Les rapporteurs profitent de leur dernière prise de parole. Elise Leboucher promeut une nouvelle fois un « texte d’équilibre ». Evoquant la question des directives anticipées et de l’âge, elle affirme « on a beaucoup lâché » à gauche en 2e lecture. « On a beaucoup, ensemble, collectivement sécurisé ce texte », espère-t-elle également convaincre.

En réponse à Charles Sitzenstuhl (EPR) pour qui « c’est une parenthèse de 45 ans hélas qui va se refermer », Olivier Falorni lit une lettre d’Elisabeth Badinter qui assure que son défunt mari aurait soutenu le texte. « La plus belle lettre que j’ai reçue en tant que député », indique le rapporteur général, appuyant l’émotion.

« C’est un peu difficile de prendre la parole après ces mots ». Brigitte Liso (EPR) poursuit dans l’emphase, affirmant sa fierté. « Ce texte s’inscrit dans une longue lignée de lois sociétales qui ont changé la vie des Françaises et des Français », affirme le rapporteur, avant d’égrener : « Oui on peut disposer de son corps. Nous ne sommes pas seulement un corps, nous pouvons en disposer. L’IVG, oui, je peux y recourir ou non. La contraception, je peux y recourir, ou non. Congeler mes ovocytes, je peux y recourir, ou non. Le don de sperme, je peux le proposer – si je suis un homme bien sûr, ou non. La PMA, je peux y recourir si besoin, ou non. » Un député lancera depuis l’hémicycle : « et la GPA ? »

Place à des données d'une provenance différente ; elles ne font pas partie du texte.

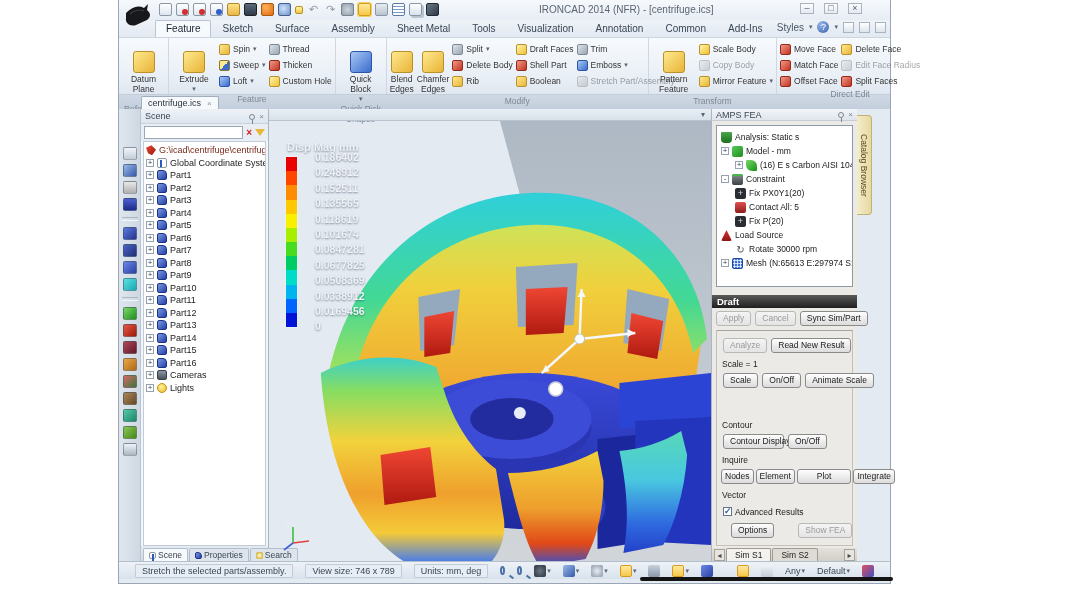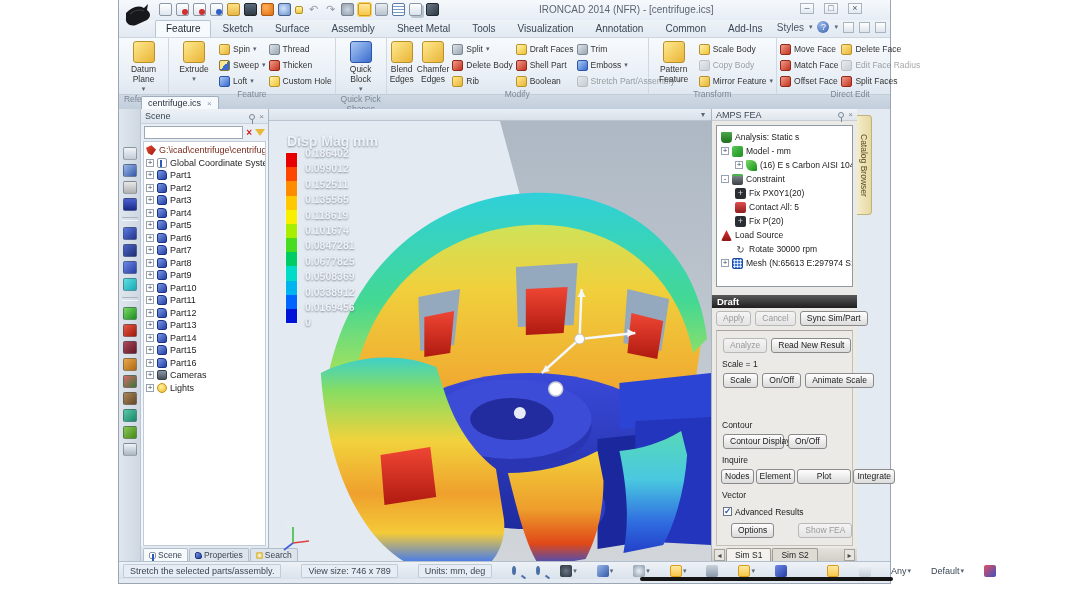--- a/index.html
+++ b/index.html
@@ -39,21 +39,21 @@
   .helpdot{width:12px;height:12px;border-radius:50%;background:radial-gradient(circle at 35% 30%,#9ab8e8,#3460b0);
     color:#fff;font-size:9px;line-height:12px;text-align:center;}
   .mini{width:11px;height:11px;border:1px solid #aab4c0;background:linear-gradient(#fff,#dde4ec);}
   
   .ribbon{height:58px;background:linear-gradient(#f7fafd,#e9eff6 70%,#dfe7f0);border-top:1px solid #cdd6e0;
     border-bottom:1px solid #c2cdd8;display:flex;}
   .rgroup{display:flex;flex-direction:column;border-right:1px solid #cfd8e2;padding:1px 3px 0;}
   .rg-body{flex:1;display:flex;align-items:flex-start;gap:3px;}
   .rg-label{font-size:8.5px;color:#7c8794;text-align:center;padding:1px 0 2px;}
   .rbig{width:44px;display:flex;flex-direction:column;align-items:center;font-size:8.5px;color:#333;
-    line-height:1.15;text-align:center;padding-top:2px;}
+    line-height:1.15;text-align:center;padding-top:12px;}
   .rbig .ic{width:22px;height:22px;border-radius:3px;margin-bottom:2px;}
   .rcol{display:flex;flex-direction:column;justify-content:flex-start;gap:2px;padding-top:3px;}
   .rsm{display:flex;align-items:center;gap:3px;font-size:8.5px;color:#333;height:14px;white-space:nowrap;}
   .rsm .ic{width:11px;height:11px;border-radius:2px;flex:none;}
   .ic-y{background:linear-gradient(135deg,#ffe98e,#e8b437);border:1px solid #b8912a;}
   .ic-y2{background:linear-gradient(135deg,#fff3b0,#f0c230);border:1px solid #b8912a;}
   .ic-b{background:linear-gradient(135deg,#a9c8f2,#3a6cd0);border:1px solid #2c55a8;}
   .ic-r{background:linear-gradient(135deg,#f09a8a,#c43420);border:1px solid #93291a;}
   .ic-gray{background:linear-gradient(135deg,#dde3ea,#9aa6b2);border:1px solid #7d8893;}
   .ic-yb{background:linear-gradient(135deg,#ffe98e 50%,#3a6cd0 50%);border:1px solid #8a7a30;}
@@ -98,22 +98,22 @@
     border-radius:2px 2px 0 0;background:#dde4ec;display:flex;align-items:center;gap:2px;}
   .sptab.active{background:#f7fafc;}
   .sptab .pic{width:7px;height:7px;}
   
   .viewport{flex:1;position:relative;background:linear-gradient(155deg,#5e7ca2 0%,#74198?#74198 0,#74198 0) , linear-gradient(155deg,#5e7ca2 0%,#7e96b2 45%,#a7b4c2 78%,#c3cad2 100%);overflow:hidden;}
   .vp-strip{position:absolute;left:0;top:0;right:0;height:12px;background:linear-gradient(#e8eef5,#d8e1ea);
     border-bottom:1px solid #b9c4d0;z-index:6;display:flex;justify-content:flex-end;align-items:center;padding-right:6px;
     color:#5a6674;font-size:8px;}
   .vp-svg{position:absolute;left:0;top:12px;width:100%;height:calc(100% - 12px);}
   .legend{position:absolute;left:16px;top:24px;z-index:5;color:#eef2f7;text-shadow:0 1px 2px rgba(20,30,50,.45);}
-  .legend .lt{font-size:14px;font-weight:bold;margin:0 0 3px 2px;}
-  .lbody{display:flex;gap:7px;}
+  .legend .lt{font-size:11px;font-weight:bold;margin:8px 0 3px 2px;}
+  .lbody{display:flex;gap:17px;}
   .lbar{width:13px;display:flex;flex-direction:column;border:1px solid rgba(255,255,255,.25);}
   .lbar i{flex:1;}
   .lvals{display:flex;flex-direction:column;justify-content:space-between;font-size:10.5px;font-weight:bold;line-height:1;}
   .minitriad{position:absolute;left:10px;bottom:10px;z-index:5;}
   
   .rightdock{width:179px;display:flex;background:#e3eaf2;}
   .feapanel{width:146px;background:#eceae6;border-left:1px solid #aab6c4;display:flex;flex-direction:column;font-size:9px;}
   .fp-head{height:15px;display:flex;align-items:center;padding:0 4px;font-size:9px;color:#3a4654;
     background:linear-gradient(#f2f5f9,#dfe5ec);border-bottom:1px solid #c8cdd4;}
   .fp-head .sp-tools{margin-left:auto;display:flex;gap:4px;color:#7a8694;font-size:8px;}
@@ -147,21 +147,21 @@
   .simarrow{font-size:8px;color:#4a4a4a;border:1px solid #a8a49c;background:#e8e5e0;width:11px;text-align:center;height:12px;line-height:11px;}
   .simtab{font-size:8.5px;color:#222;border:1px solid #a09c94;border-bottom:none;border-radius:2px 2px 0 0;
     padding:1px 8px;background:#dedbd5;}
   .simtab.active{background:#f4f2ee;}
   .catstrip{width:17px;padding-top:6px;}
   .cattab{width:15px;height:100px;background:linear-gradient(90deg,#f4ecca,#e6d9a2);border:1px solid #c2b276;
     border-left:none;border-radius:0 4px 4px 0;writing-mode:vertical-rl;font-size:8.5px;color:#5a4e22;
     display:flex;align-items:center;justify-content:center;gap:3px;}
   
   .statusbar{height:18px;background:linear-gradient(#eef2f7,#d9e2ec);border-top:1px solid #b2bfcc;
-    display:flex;align-items:center;font-size:9px;color:#3a4654;padding:0 4px;gap:20px;}
+    display:flex;align-items:center;font-size:9px;color:#3a4654;padding:0 16px;gap:12px;}
   .seg{border:1px solid #c2ccd8;border-radius:1px;background:#e7edf4;height:14px;display:flex;align-items:center;padding:0 6px;white-space:nowrap;}
   .seg.msg{width:288px;}
   .sic{width:12px;height:12px;border-radius:2px;flex:none;}
   .sdrop{display:flex;align-items:center;gap:1px;}
   .mag2{width:9px;height:9px;border:2px solid #4a70a8;border-radius:50%;position:relative;}
   .mag2::after{content:"";position:absolute;left:7px;top:8px;width:5px;height:2px;background:#4a70a8;transform:rotate(40deg);}
   .hlbox{background:linear-gradient(#ffe9a0,#f6c84a);border:1px solid #d89c18;}
   .scrubber{position:absolute;left:640px;top:577px;width:253px;height:4px;background:#141414;border-radius:2px;z-index:60;}
 </style>
 </head>
@@ -659,21 +659,21 @@
               <i style="background: rgb(168, 238, 0);"></i>
             <i style="background: rgb(72, 220, 32);"></i>
               <i style="background: rgb(0, 204, 102);"></i>
             <i style="background: rgb(0, 220, 200);"></i>
               <i style="background: rgb(0, 180, 240);"></i>
             <i style="background: rgb(0, 100, 255);"></i>
               <i style="background: rgb(0, 20, 216);"></i>
           </div>
           <div class="lvals" style="height:180px;margin-top:-4px">
             <span>0.186402</span>
-              <span>0.099012</span>
+              <span>0.248912</span>
             <span>0.152511</span>
               <span>0.135565</span>
             <span>0.118619</span>
               <span>0.101674</span>
             <span>0.0847281</span>
               <span>0.0677825</span>
             <span>0.0508369</span>
               <span>0.0338912</span>
             <span>0.0169456</span>
               <span>0</span>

« Enfin, cette loi, chaque Française, chaque Français, pourra y recourir, ou non. Et surtout, chaque soignant pourra y répondre ou non », conclut la députée.

La présidente de l’Assemblée nationale annonce cette fois que tous les amendements ont été examinés : au total, 32 amendements auront, pour l’instant, été adoptés lors de cette 2e lecture, sur les 2 135 déposés. Pour l’instant, car certains feront l’objet d’une seconde délibération ce mercredi, avant les votes solennels des deux propositions de loi sur les soins palliatifs et l’« aide à mourir ». Face à la souffrance endurée par nombre de nos concitoyens, les élus feront-ils le choix du soin ou de la mort administrée ?

[1] La dissolution de l’Assemblée nationale avait en effet interrompu la navette parlementaire en 2024 (cf. La dissolution de l’Assemblée dissoudra-t-elle aussi le projet de loi sur la fin de vie ?).